__PROBLEM TO WORK ON__:
Please retype the listing below exactly as it stands, skipping any pictures.
........
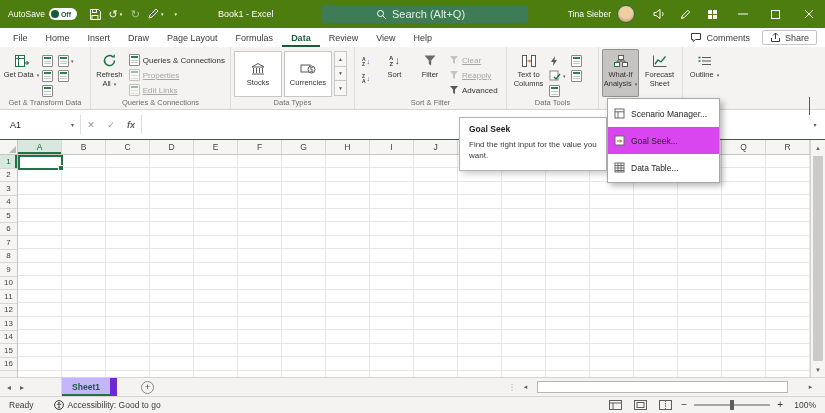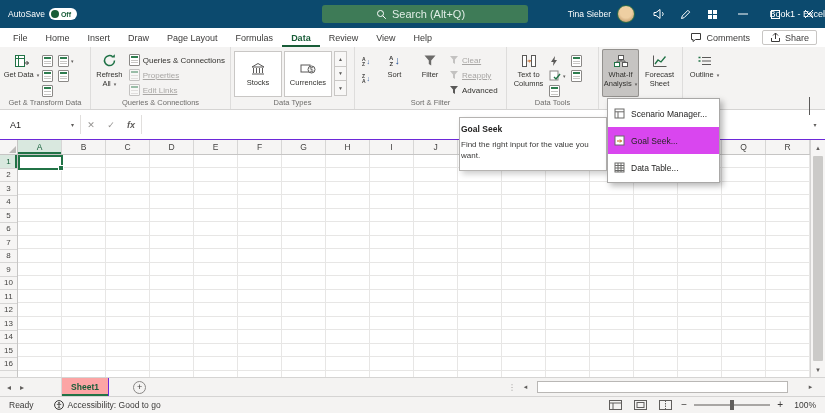--- a/index.html
+++ b/index.html
@@ -8,8 +8,8 @@
          font-family:"Liberation Sans", sans-serif; color:#252423; }
 
   
-  .titlebar { height:28px; background:#0c4a6e; position:relative; display:flex; align-items:center;
-              padding-left:8px; color:#fff;justify-content:space-between; }
+  .titlebar { height:28px; background:#4d7c0f; position:relative; display:flex; align-items:center;
+              padding-left:8px; color:#fff; }
   .autosave { display:flex; align-items:center; gap:4px; font-size:8.5px; }
   .as-pill { width:28px; height:12px; background:#fff; border-radius:6px; display:flex; align-items:center;
              gap:2px; padding:0 3px 0 2px; }

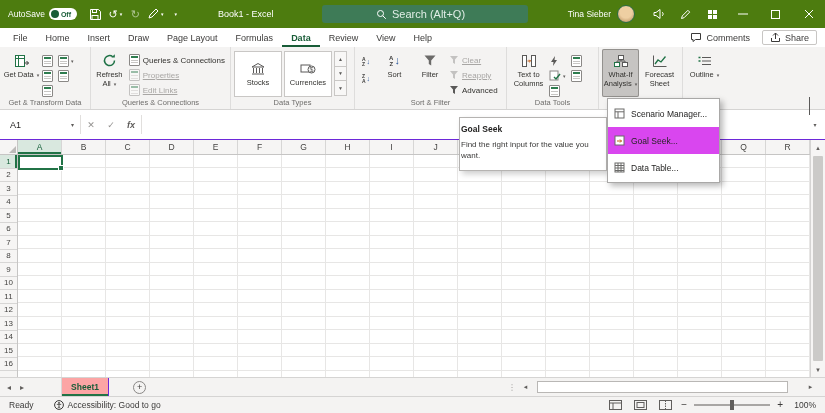--- a/index.html
+++ b/index.html
@@ -150,7 +150,7 @@
              color:#252423; white-space:nowrap; }
   .wi-item.hl { background:#d946ef; }
   .gs-tip { position:absolute; left:459px; top:117px; width:148px; background:#fff; border:1px solid #B5B3B1;
-            box-shadow:3px 3px 6px rgba(0,0,0,.2); z-index:55; padding:6px 1px 8px; }
+            box-shadow:3px 3px 6px rgba(0,0,0,.2); z-index:55; padding:6px 9px 8px; }
   .gs-title { font-size:8.5px; font-weight:bold; margin-bottom:6px; }
   .gs-body { font-size:8px; color:#3B3A39; line-height:1.35; }
 </style>

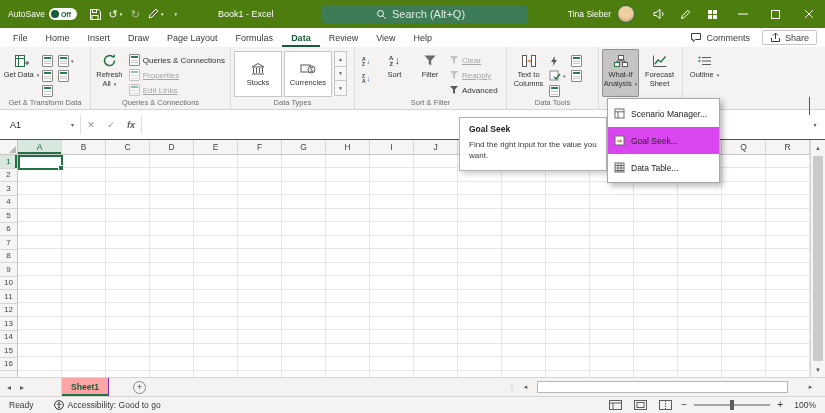--- a/index.html
+++ b/index.html
@@ -120,7 +120,7 @@
   
   .sheetbar { height:19px; background:#F4F3F2; border-top:1px solid #D5D4D3; display:flex; align-items:stretch; }
   .snav { display:flex; align-items:center; gap:9px; padding:0 7px; color:#605E5C; font-size:8px; }
-  .stab { margin-left:30px; width:48px; background:#fca5a5; border-left:1px solid #D8D7D6; border-right:1px solid #6d28d9;
+  .stab { margin-left:30px; width:56px; background:#c4b5fd; border-left:1px solid #D8D7D6; border-right:7px solid #6d28d9;
           display:flex; align-items:center; justify-content:center; font-size:8.5px; color:#185C37; font-weight:bold;
           box-shadow:inset 0 -2px 0 #217346; }
   .addsheet { margin-left:24px; align-self:center; width:13px; height:13px; border:1px solid #8A8886; border-radius:50%;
........
__TASK RESULT__:
--- a/index.html
+++ b/index.html
@@ -8,8 +8,8 @@
          font-family:"Liberation Sans", sans-serif; color:#252423; }
 
   
-  .titlebar { height:28px; background:#0c4a6e; position:relative; display:flex; align-items:center;
-              padding-left:8px; color:#fff;justify-content:space-between; }
+  .titlebar { height:28px; background:#4d7c0f; position:relative; display:flex; align-items:center;
+              padding-left:8px; color:#fff; }
   .autosave { display:flex; align-items:center; gap:4px; font-size:8.5px; }
   .as-pill { width:28px; height:12px; background:#fff; border-radius:6px; display:flex; align-items:center;
              gap:2px; padding:0 3px 0 2px; }

--- a/index.html
+++ b/index.html
@@ -150,7 +150,7 @@
              color:#252423; white-space:nowrap; }
   .wi-item.hl { background:#d946ef; }
   .gs-tip { position:absolute; left:459px; top:117px; width:148px; background:#fff; border:1px solid #B5B3B1;
-            box-shadow:3px 3px 6px rgba(0,0,0,.2); z-index:55; padding:6px 1px 8px; }
+            box-shadow:3px 3px 6px rgba(0,0,0,.2); z-index:55; padding:6px 9px 8px; }
   .gs-title { font-size:8.5px; font-weight:bold; margin-bottom:6px; }
   .gs-body { font-size:8px; color:#3B3A39; line-height:1.35; }
 </style>

--- a/index.html
+++ b/index.html
@@ -120,7 +120,7 @@
   
   .sheetbar { height:19px; background:#F4F3F2; border-top:1px solid #D5D4D3; display:flex; align-items:stretch; }
   .snav { display:flex; align-items:center; gap:9px; padding:0 7px; color:#605E5C; font-size:8px; }
-  .stab { margin-left:30px; width:48px; background:#fca5a5; border-left:1px solid #D8D7D6; border-right:1px solid #6d28d9;
+  .stab { margin-left:30px; width:56px; background:#c4b5fd; border-left:1px solid #D8D7D6; border-right:7px solid #6d28d9;
           display:flex; align-items:center; justify-content:center; font-size:8.5px; color:#185C37; font-weight:bold;
           box-shadow:inset 0 -2px 0 #217346; }
   .addsheet { margin-left:24px; align-self:center; width:13px; height:13px; border:1px solid #8A8886; border-radius:50%;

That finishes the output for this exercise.